→ AVAILABLE RECORDS:
■ ■ ■ ■

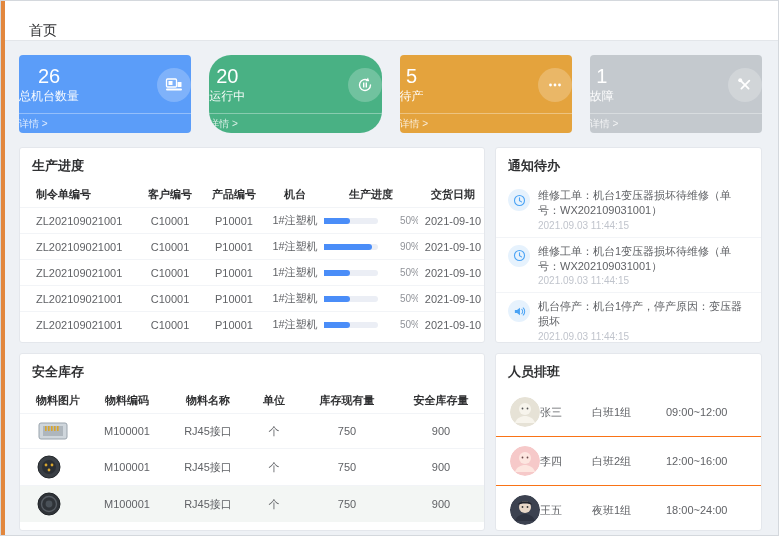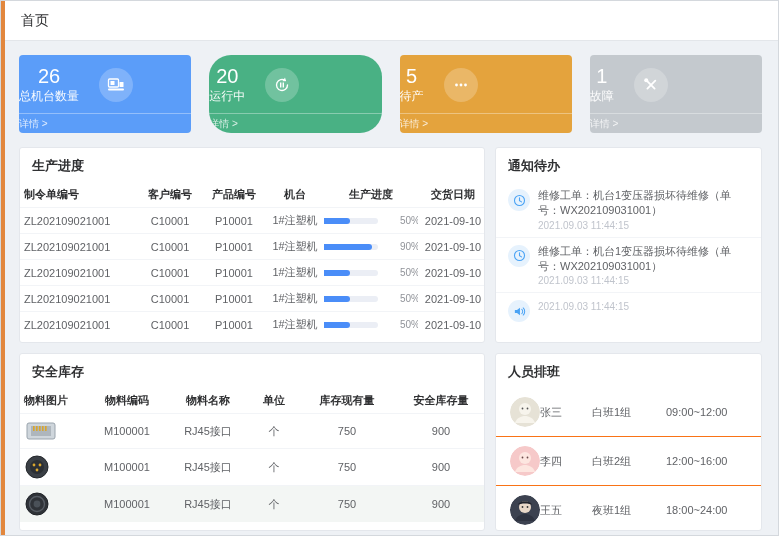--- a/index.html
+++ b/index.html
@@ -2,29 +2,29 @@
 <html><head>
 <meta charset="utf-8">
 <style>
   html,body{margin:0;padding:0;background:#dfe3e8;}
   .screen{position:relative;width:779px;height:536px;background:#eef1f5;
     font-family:"Liberation Sans","DejaVu Sans",sans-serif;overflow:hidden;
     border:1px solid #d4d8dd;box-sizing:border-box;}
   .edge-left{position:absolute;left:0;top:0;width:4px;height:100%;background:#e2873e;z-index:20;}
 
   .header{height:40px;background:#ffffff;border-bottom:1px solid #e3e6ea;
-    display:flex;align-items:center;padding-left:20px;box-sizing:border-box;}
+    display:flex;align-items:flex-end;padding-left:28px;box-sizing:border-box;}
   .header-title{font-size:14px;color:#303133;}
 
   .content{padding:14px 16px 0 18px;}
 
   
   .cards-row{display:flex;gap:18px;margin-bottom:14px;}
   .card{flex:1;height:78px;border-radius:4px;color:#fff;position:relative;overflow:hidden;cursor:pointer;}
-  .card-body{display:flex;align-items:center;justify-content:flex-start;gap:20px;height:56px;padding-top:2px;}
+  .card-body{display:flex;align-items:center;justify-content:space-between;gap:20px;height:56px;padding-top:2px;}
   .card-nums{text-align:center;}
   .card-value{font-size:20px;line-height:1.15;}
   .card-label{font-size:12px;opacity:.95;}
   .card-icon{width:34px;height:34px;border-radius:50%;background:rgba(255,255,255,.22);
     display:flex;align-items:center;justify-content:center;}
   .card-detail{position:absolute;left:0;right:0;bottom:0;height:19px;line-height:19px;
     text-align:left;font-size:10px;color:rgba(255,255,255,.8);
     border-top:1px solid rgba(255,255,255,.35);}
 
   
@@ -34,21 +34,21 @@
   .col-right{flex:1;min-width:0;}
   .panel{background:#fff;border:1px solid #e4e7ec;border-radius:3px;box-sizing:border-box;overflow:hidden;}
   .panel-title{font-size:13px;font-weight:bold;color:#303133;padding:9px 12px 7px;}
   .h-top{height:196px;}
   .h-bottom{height:178px;}
 
   
   table.tbl{width:100%;border-collapse:collapse;font-size:11px;color:#606266;table-layout:fixed;}
   .tbl th{font-size:11px;color:#303133;font-weight:bold;padding:5px 3px;text-align:center;white-space:nowrap;}
   .tbl td{padding:5px 3px;text-align:center;border-top:1px solid #f2f4f7;white-space:nowrap;overflow:hidden;}
-  .tbl .c-left{text-align:left;padding-left:4px;}
+  .tbl .c-left{text-align:left;padding-left:16px;}
   .inv-tbl tr.tint td{background:#f3f6f4;}
 
   .prog{display:flex;align-items:center;justify-content:center;gap:22px;}
   .track{width:56px;height:6px;background:#ebeef5;border-radius:3px;overflow:hidden;flex:none;}
   .fill{height:100%;background:#4a8df8;border-radius:3px;}
   .pct{font-size:10px;color:#909399;}
 
   
   .notice{display:flex;gap:8px;padding:6px 12px;cursor:pointer;}
   .notice + .notice{border-top:1px solid #f2f4f7;}
@@ -285,20 +285,21 @@
         </div>
 
         <div class="notice">
           <div class="notice-icon">
             <svg width="13" height="13" viewBox="0 0 14 14">
                 <path d="M2 5.5h2.3L7.5 3v8L4.3 8.5H2z" fill="#4aa3f5"></path>
                 <path d="M9.5 4.7a3.2 3.2 0 0 1 0 4.6M11 3.2a5.3 5.3 0 0 1 0 7.6" fill="none" stroke="#4aa3f5" stroke-width="1.1" stroke-linecap="round"></path>
               </svg>
           </div>
           <div>
+            <div class="notice-text">机台停产：机台1停产，停产原因：变压器损坏</div>
             <div class="notice-time">2021.09.03 11:44:15</div>
           </div>
         </div>
 
       </div>
     </div>
 
     <div class="grid">
       <div class="col-left panel h-bottom">
         <div class="panel-title">安全库存</div>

■ ■ ■ ■

→ TASK DIRECTIONS: Please reproduce the entries above line by line, exactly, leaving out each image.

→ COMPLETED EXERCISE:
--- a/index.html
+++ b/index.html
@@ -2,29 +2,29 @@
 <html><head>
 <meta charset="utf-8">
 <style>
   html,body{margin:0;padding:0;background:#dfe3e8;}
   .screen{position:relative;width:779px;height:536px;background:#eef1f5;
     font-family:"Liberation Sans","DejaVu Sans",sans-serif;overflow:hidden;
     border:1px solid #d4d8dd;box-sizing:border-box;}
   .edge-left{position:absolute;left:0;top:0;width:4px;height:100%;background:#e2873e;z-index:20;}
 
   .header{height:40px;background:#ffffff;border-bottom:1px solid #e3e6ea;
-    display:flex;align-items:center;padding-left:20px;box-sizing:border-box;}
+    display:flex;align-items:flex-end;padding-left:28px;box-sizing:border-box;}
   .header-title{font-size:14px;color:#303133;}
 
   .content{padding:14px 16px 0 18px;}
 
   
   .cards-row{display:flex;gap:18px;margin-bottom:14px;}
   .card{flex:1;height:78px;border-radius:4px;color:#fff;position:relative;overflow:hidden;cursor:pointer;}
-  .card-body{display:flex;align-items:center;justify-content:flex-start;gap:20px;height:56px;padding-top:2px;}
+  .card-body{display:flex;align-items:center;justify-content:space-between;gap:20px;height:56px;padding-top:2px;}
   .card-nums{text-align:center;}
   .card-value{font-size:20px;line-height:1.15;}
   .card-label{font-size:12px;opacity:.95;}
   .card-icon{width:34px;height:34px;border-radius:50%;background:rgba(255,255,255,.22);
     display:flex;align-items:center;justify-content:center;}
   .card-detail{position:absolute;left:0;right:0;bottom:0;height:19px;line-height:19px;
     text-align:left;font-size:10px;color:rgba(255,255,255,.8);
     border-top:1px solid rgba(255,255,255,.35);}
 
   
@@ -34,21 +34,21 @@
   .col-right{flex:1;min-width:0;}
   .panel{background:#fff;border:1px solid #e4e7ec;border-radius:3px;box-sizing:border-box;overflow:hidden;}
   .panel-title{font-size:13px;font-weight:bold;color:#303133;padding:9px 12px 7px;}
   .h-top{height:196px;}
   .h-bottom{height:178px;}
 
   
   table.tbl{width:100%;border-collapse:collapse;font-size:11px;color:#606266;table-layout:fixed;}
   .tbl th{font-size:11px;color:#303133;font-weight:bold;padding:5px 3px;text-align:center;white-space:nowrap;}
   .tbl td{padding:5px 3px;text-align:center;border-top:1px solid #f2f4f7;white-space:nowrap;overflow:hidden;}
-  .tbl .c-left{text-align:left;padding-left:4px;}
+  .tbl .c-left{text-align:left;padding-left:16px;}
   .inv-tbl tr.tint td{background:#f3f6f4;}
 
   .prog{display:flex;align-items:center;justify-content:center;gap:22px;}
   .track{width:56px;height:6px;background:#ebeef5;border-radius:3px;overflow:hidden;flex:none;}
   .fill{height:100%;background:#4a8df8;border-radius:3px;}
   .pct{font-size:10px;color:#909399;}
 
   
   .notice{display:flex;gap:8px;padding:6px 12px;cursor:pointer;}
   .notice + .notice{border-top:1px solid #f2f4f7;}
@@ -285,20 +285,21 @@
         </div>
 
         <div class="notice">
           <div class="notice-icon">
             <svg width="13" height="13" viewBox="0 0 14 14">
                 <path d="M2 5.5h2.3L7.5 3v8L4.3 8.5H2z" fill="#4aa3f5"></path>
                 <path d="M9.5 4.7a3.2 3.2 0 0 1 0 4.6M11 3.2a5.3 5.3 0 0 1 0 7.6" fill="none" stroke="#4aa3f5" stroke-width="1.1" stroke-linecap="round"></path>
               </svg>
           </div>
           <div>
+            <div class="notice-text">机台停产：机台1停产，停产原因：变压器损坏</div>
             <div class="notice-time">2021.09.03 11:44:15</div>
           </div>
         </div>
 
       </div>
     </div>
 
     <div class="grid">
       <div class="col-left panel h-bottom">
         <div class="panel-title">安全库存</div>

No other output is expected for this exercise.